Im Rechtsstreit um die Austragung des 33. America's Cup hat Titelverteidiger Alinghi eine Niederlage erlitten. Der Oberste Gerichtshof in New York gab BMW Oracle Racing Recht, die Regularien müssen nun geändert werden.

Im Rechtsstreit zwischen America's-Cup-Gewinner Alinghi und Herausforderer BMW Oracle Racing ist ein Urteil gefällt worden. Der Oberste Gerichtshof in New York stimmte der Klage des amerikanischen Segel-Syndikats zu, wonach Titelverteidiger Alinghi das Regelwerk für die 33. Cup-Auflage zu einseitig gestaltet habe. Der für 2009 in Valencia geplante Wettbewerb war aufgrund der ungewissen Rechtslage ohnehin schon verschoben worden.

Zuvor war eine außergerichtliche Einigung gescheitert, nachdem beide Parteien die Angebote der Gegenseite abgelehnt hatten. BMW Oracle hatte insgesamt fünf Änderungen gefordert, insbesondere sollten ab dem 1. März 2009 Tests mit zwei Booten erlaubt sein.

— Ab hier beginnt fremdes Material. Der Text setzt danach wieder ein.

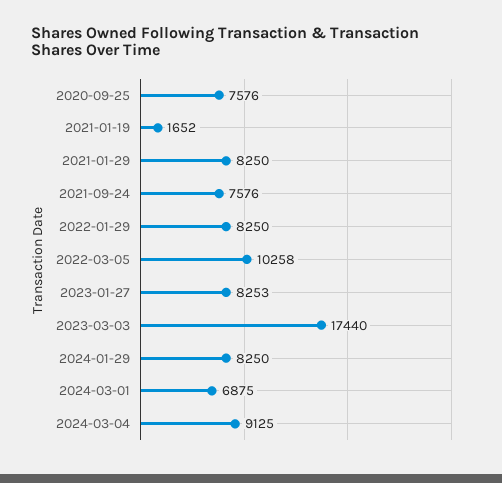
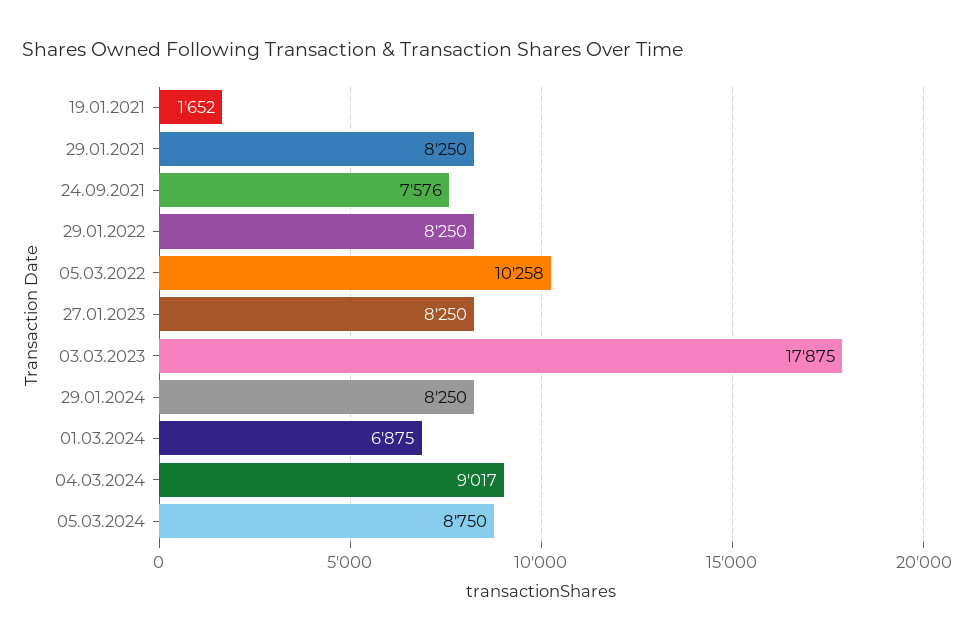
2020-09-25: 7576 -> none
2023-01-27: 8253 -> 8250
2023-03-03: 17440 -> 17875
2024-03-04: 9125 -> 9017
05.03.2024: none -> 8750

Coutts: "Wir sind sehr glücklich"

"Wir sind sehr glücklich über die Entscheidung. Jetzt können sich alle wieder darauf konzentrieren, den Wettbewerb voranzutreiben", sagte Oracle-Steuermann Russel Coutts. Man werde nun das Gespräch mit den Verantwortlichen von Alinghi suchen. Wann die nächste Auflage der berühmtesten Segelregatta über die Bühne geht, ist allerdings fraglich. 2010 kommt als Austragungsjahr wegen der terminlichen Kollision mit der Fußball-Weltmeisterschaft in Südafrika wohl nicht in Frage. Somit könnte der nächste Cup erst 2011 steigen.

Alinghi hatte im Vorjahr erneut den America's Cup gewonnen und durfte daher über den Schauplatz und die Regularien des ältesten Segel-Wettbewerbs bestimmen.